Xavier Castaing, chief spokesman for Paris regional police, spoke as a massive operation unfolded in the town of Dammartin-en-Goele, about 25 miles northeast of Paris, where the brothers were believed to be holed up.

 
Helicopters and hundreds of security forces accompanied by ambulances have arrived in the town, which is around 7 miles from Charles de Gaulle Airport.
Earlier Friday, the suspects, Cherif Kouachi, 32, and his older brother Said, 34, stole a Peugeot car and were on the move again, a French security official told the Associated Press. The official spoke on condition of anonymity because situation was still developing. Shots were fired.
Thousands of police officers are involved in a manhunt for the brothers.
The two were on a U.S. no-fly watch list, said a U.S. official who was not authorized to speak on the case publicly. One of them, Said, traveled to Yemen in 2011, raising the prospect that he had training or direction, the official said.
France extended its maximum terror alert from Paris to the northern Picardie region, focusing on several towns that might be safe havens for the two suspects, Interior Minister Bernard Cazeneuve said Thursday.

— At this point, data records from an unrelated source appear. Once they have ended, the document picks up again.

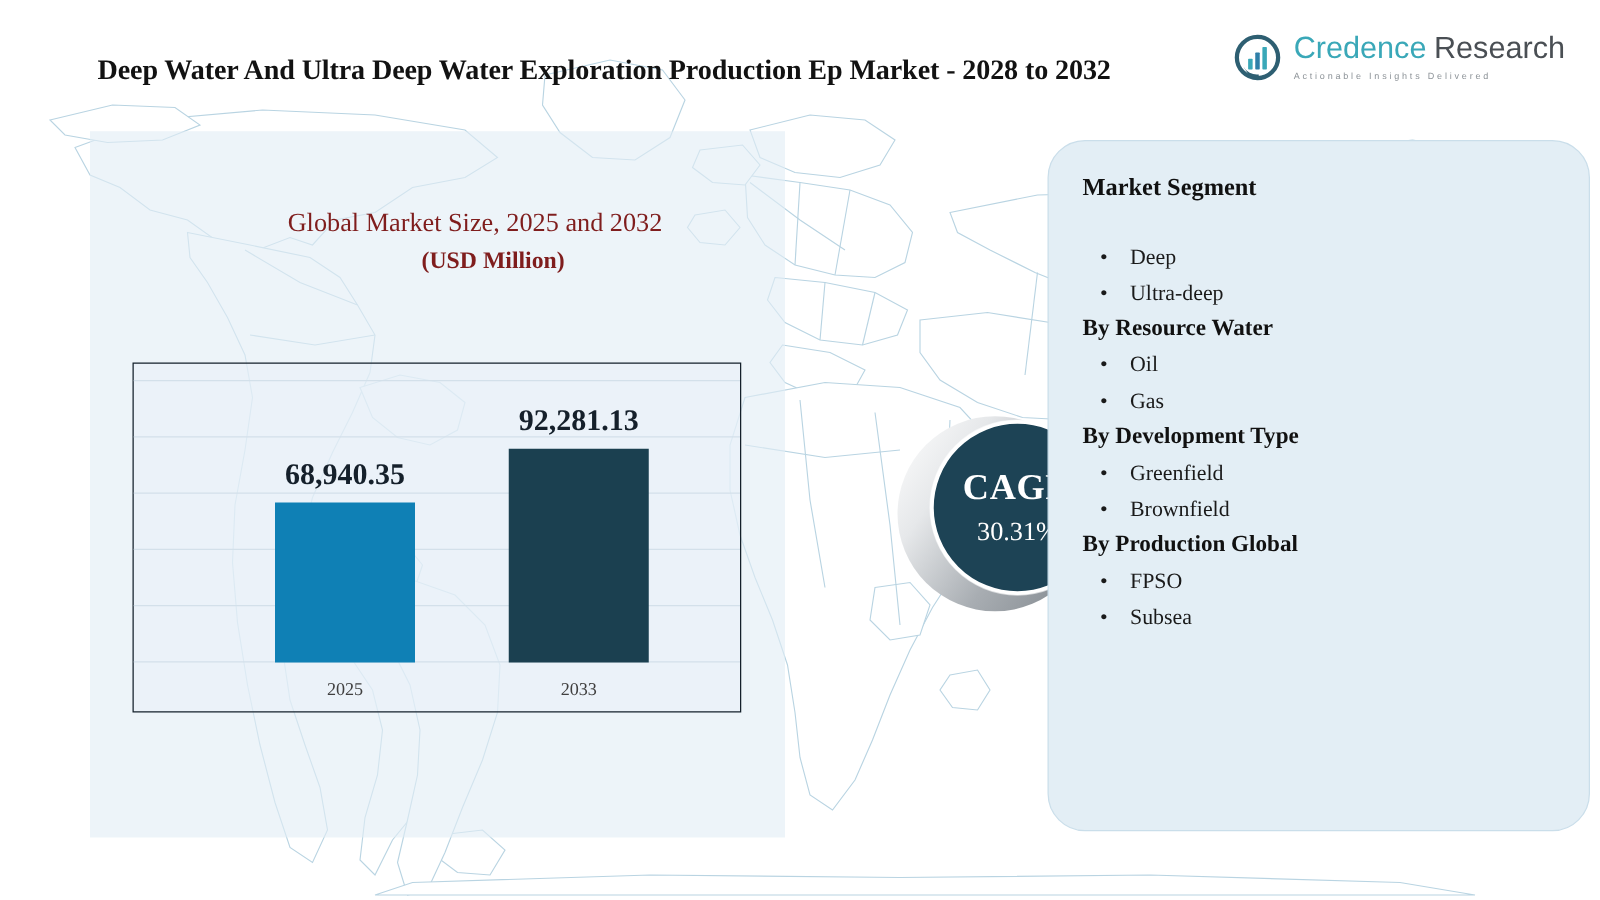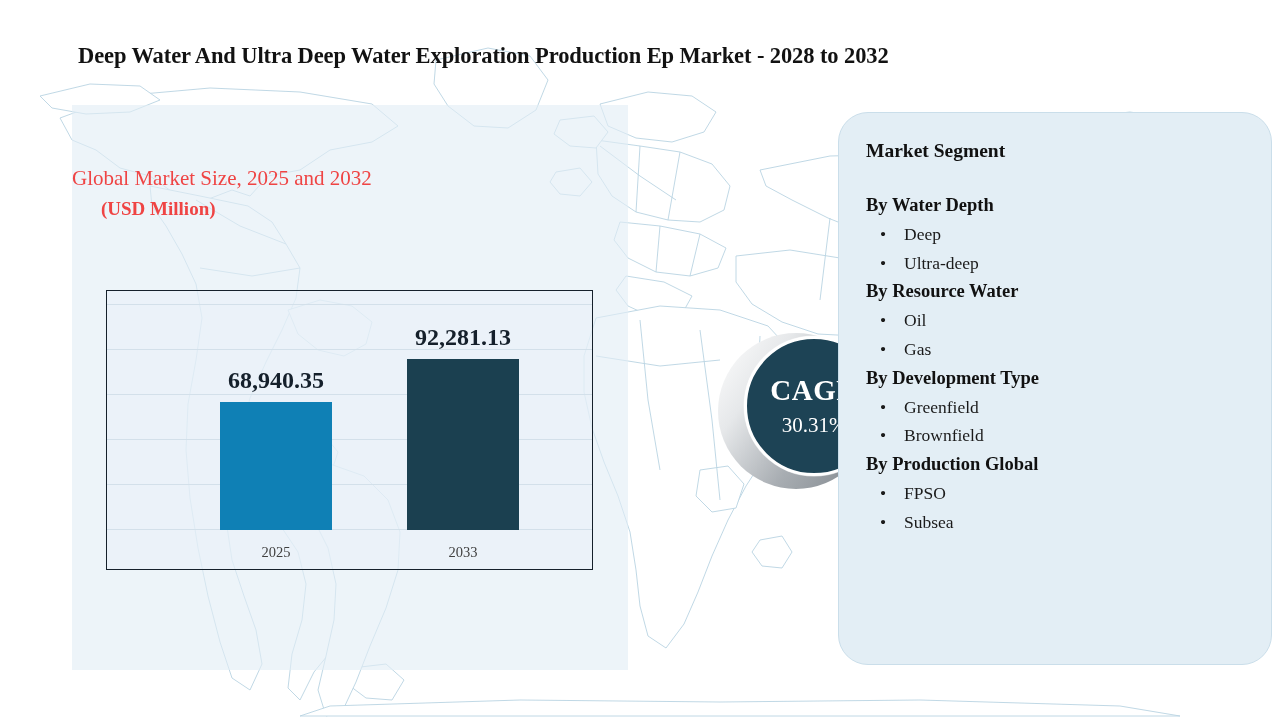"Credence Research" div { html: none -> <div> <span> <svg> <circle></circle> <path></path> <rect></rect> <rect></rect> <rect></rect> </svg> </span> <span> <span> <span>Credence</span><span>Research</span> </span> <span>Actionable Insights Delivered</span> </span> </div> }
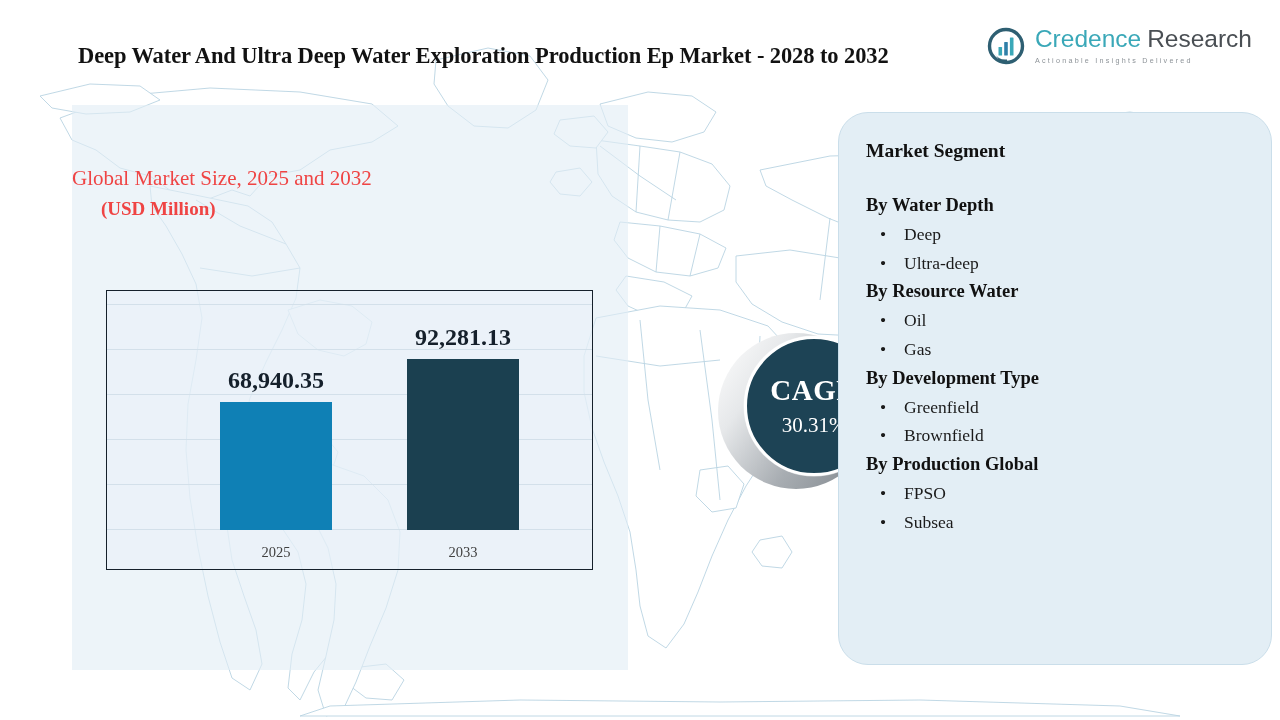"Global Market Size, 2025 and" #chart-heading { color: #ef4444 -> #7f1d1d; text-align: none -> center }
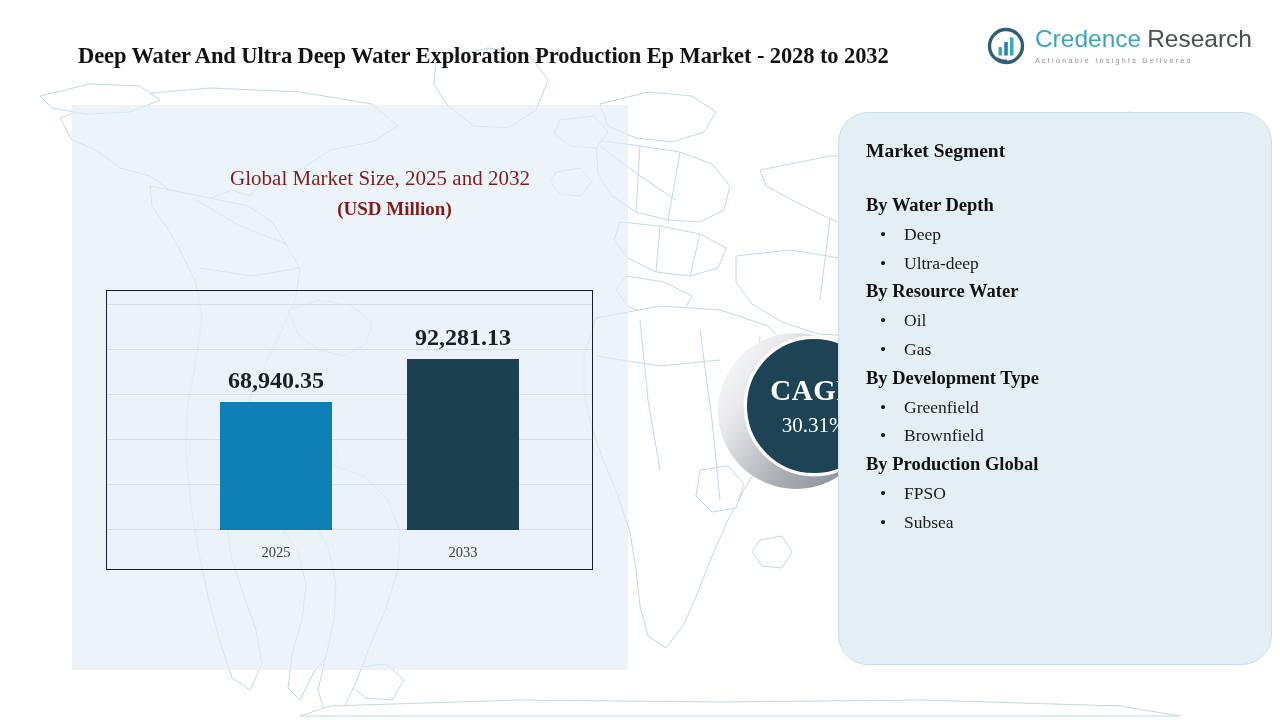"By Water Depth" div.seg-group-head { html: <div>By Water Depth</div> -> none }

A third suspect, Hamyd Mourad, 18, surrendered at a police station early Thursday in Charleville-Mezieres, a small town in France's eastern Champagne region, Paris prosecutor's spokeswoman Agnes Thibault-Lecuivre said.
Mourad's role in the attack, if any, remains unclear. The teenager has an alibi, telling authorities he was at school at the time, the BBC reported.
U.S. Attorney General Eric Holder will travel to Paris this weekend to attend an International Ministerial meeting Sunday. The French minister of the Interior called the meeting in response to the attacks. The meeting will include discussions on addressing terrorist threats, foreign fighters and countering violent extremism.